Femmes, je vous aime
Aujourd'hui, la publicité dicte les références en terme de beauté mais comment sortir de ce diktat ? Régine Lemoine-Darthois, sociologue et auteur d'Un âge nommé désir : Féminité et maturité, revient sur cette situation.
- "La femme multiple" et fière de ses différences, vous y croyez à ça ?
Je pense malheureusement que les femmes n’y sont pas prêtes. Le premier pas serait déjà d’arriver à comprendre qu’elles ne finiront pas par être "belles et heureuses" en se privant de manger, en ayant recours à la chirurgie esthétique, en se conformant au soi-disant modèle de beauté. Puis ensuite, il faut qu’elles arrêtent d’être obsédées par la jeunesse, qu’elles acceptent que le temps passe et que le vieillissement et les changements physiques font partie de la vie.
- Vous dites que les femmes n’ont jamais été autant esclave des diktats de beauté.
Avant, les complexes féminins étaient très localisés et très momentanés. Aujourd’hui, c’est beaucoup plus pernicieux car tout cela touche les apparences et les comportements. Je dirai que ça fait entre 10 et 15 ans mais il y a eu une nouvelle impulsion vers 2000 à cause d’Internet. Le réel doit désormais se rapprocher le plus possible du virtuel. Les femmes des magazines n’existent pas, leurs photos sont retouchées et personne n’est comme elles. Pourtant, les femmes essayent de correspondre à cette "norme impossible".
Canons et diktats
- Qui fabrique les canons de beauté ? Les artistes, la pub, l’industrie de la minceur ?

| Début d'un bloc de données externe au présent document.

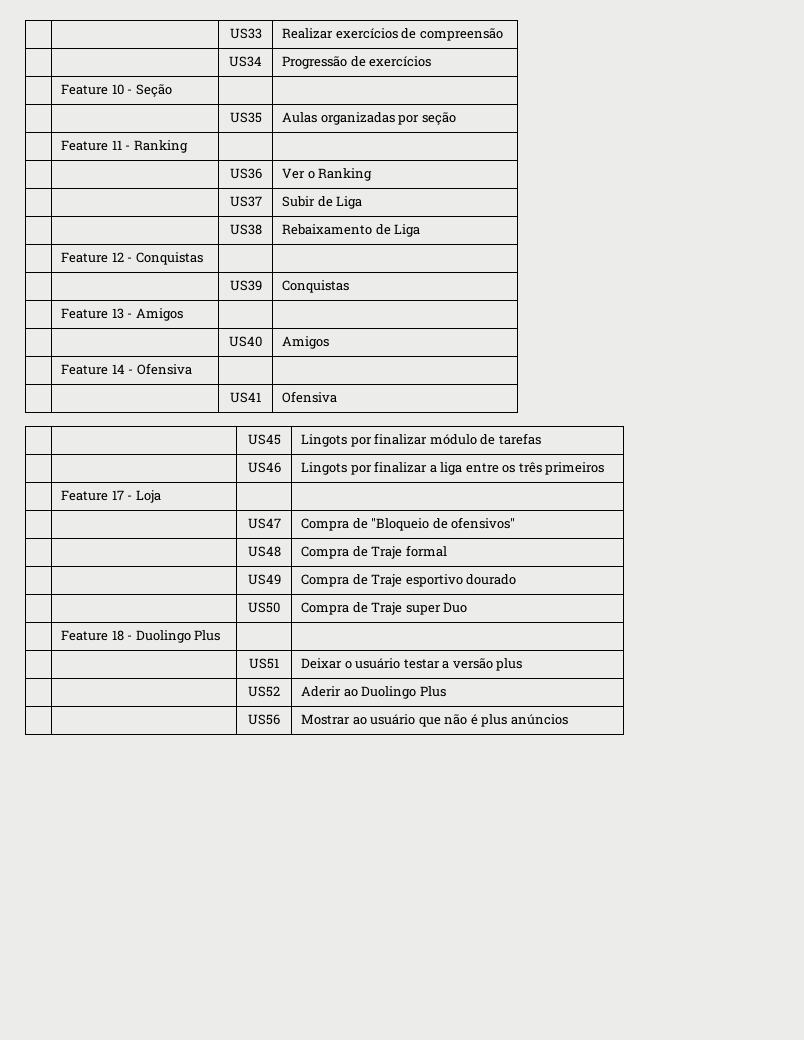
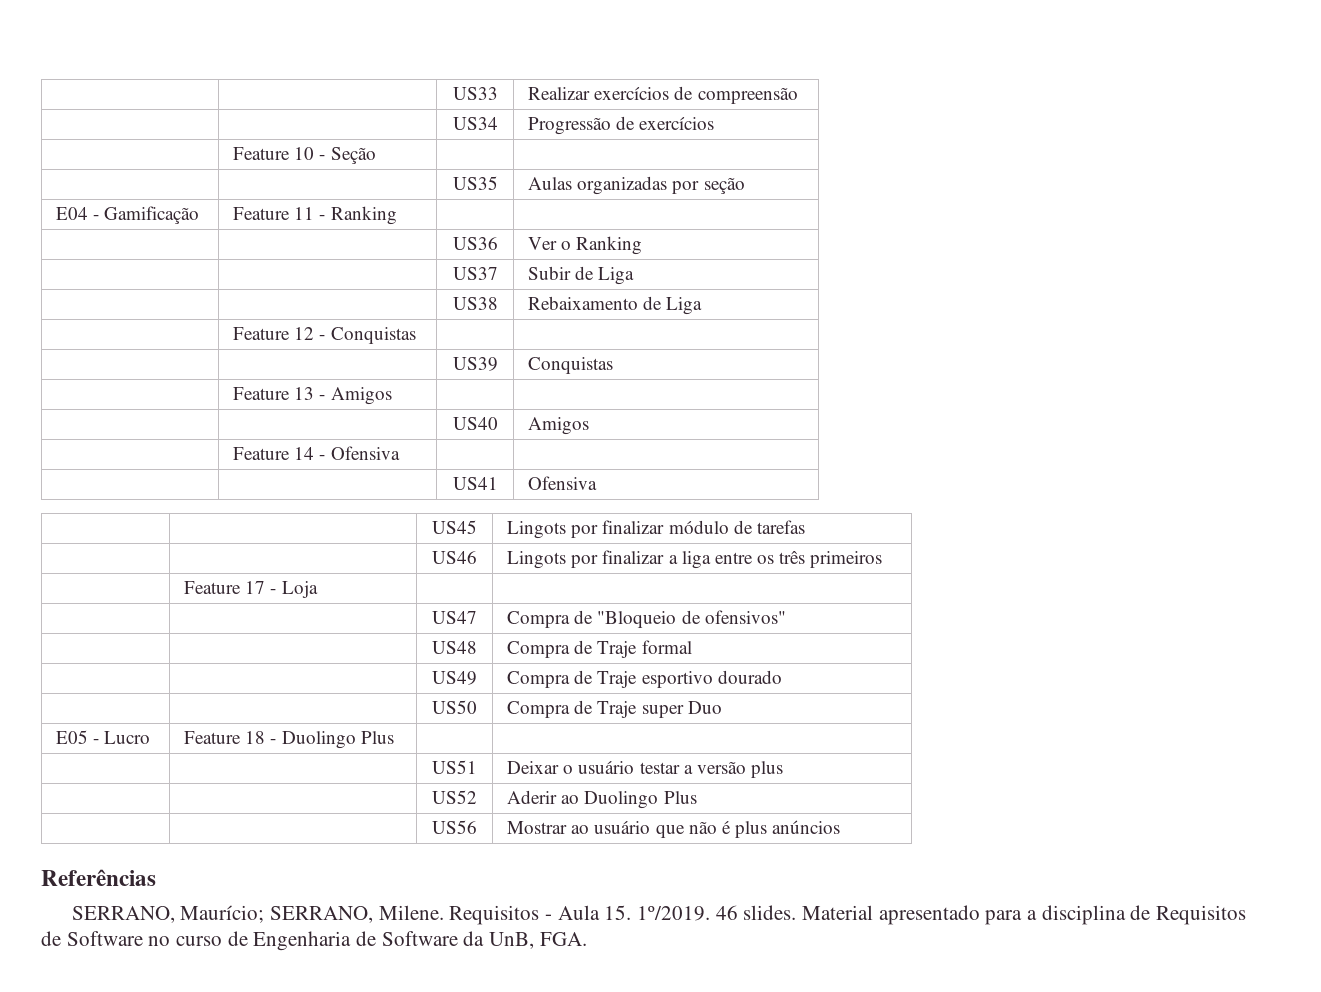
- | Feature 11 - Ranking | |
+ E04 - Gamificação | Feature 11 - Ranking | |
- | Feature 18 - Duolingo Plus | |
+ E05 - Lucro | Feature 18 - Duolingo Plus | |
+ Referências
+ SERRANO, Maurício; SERRANO, Milene. Requisitos - Aula 15. 1º/2019. 46 slides. Material apresentado para a disciplina de Requisitos de Software no curso de Engenharia de Software da UnB, FGA.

Je parle d’abord des journalistes qui sont très sensibles "au nouveau" qui vient des créateurs et qui communiquent au plus grand nombre les dernières tendances. Puis il y a ensuite les industries qui ont un pouvoir considérable sur la publicité puis sur ce qui est transmis à la population par la télé et les magazines. Mais toutes ces choses nous atteignent de plein fouet car il existe un terrain très propice et favorable : ce "terrain", c’est notre société. Il existe donc un "socle favorable" qui aliène les esprits, sans oublier "l’idéologie de la jeunesse" qui est de plus importante et de plus en plus présente dans les esprits.
- Les petites filles d’aujourd’hui sont aussi très réceptives aux diktats ? Futures victimes des canons elles-aussi ?
Les mères mettent elles-mêmes en place cette dictature avec leurs propres filles. Les femmes (mères) sont les premières à imposer à leurs filles de porter un appareil dentaire pour avoir des dents parfaites, de pratiquer tel sport pour parvenir à avoir un corps svelte, à leur reprocher de trop manger et d’avoir quelques kilos en trop.
Prédisposition à la réussite ?
- Une femme belle, grande, mince réussit mieux dans la vie ?
Une enquête d’un groupe de psys américains a montré que lorsque vous êtes beau, vous trouvez plus facilement un job, vous êtes en général plus récompensé, vous êtes considéré comme plus doué à l’école. Ils montrent donc que la beauté est sans conteste, un atout incontestable dans la vie sociale. Mais je veux quand même faire remarquer que parmi les femmes aux pouvoirs, les femmes dirigeantes, la beauté n’est pas forcément un point commun flagrant, donc il y a quand même des limites.
- Et les hommes dans tout ça ? Ils sont un peu responsables aussi ?
Je ne crois pas. Cette dictature est quand même celle des médias et s’applique à des femmes qui sont co-responsables du phénomène car elles l’acceptent très aisément. Les hommes ne sont finalement que modérément partie prenante. Les femmes veulent être belles pour être aux normes, et secondairement pour plaire aux hommes.
- Elles sont parvenues à s’émanciper des hommes, sont-elles aujourd’hui capables de s’émanciper des canons de beauté ? En ont-elles seulement envie ?
J’ai envie de dire que "s’émanciper des hommes", elles en avaient envie et même besoin ! Or, en l’occurrence, par rapport aux canons de beauté, je pense qu’elles sont encore très loin d’en être arrivée là. Je pense qu’aujourd’hui, les femmes n’ont pas encore pris conscience de leur comportement. Elles ne considèrent pas du tout être dans un comportement extrême, dans une manipulation qui se nourrit d’elle-même.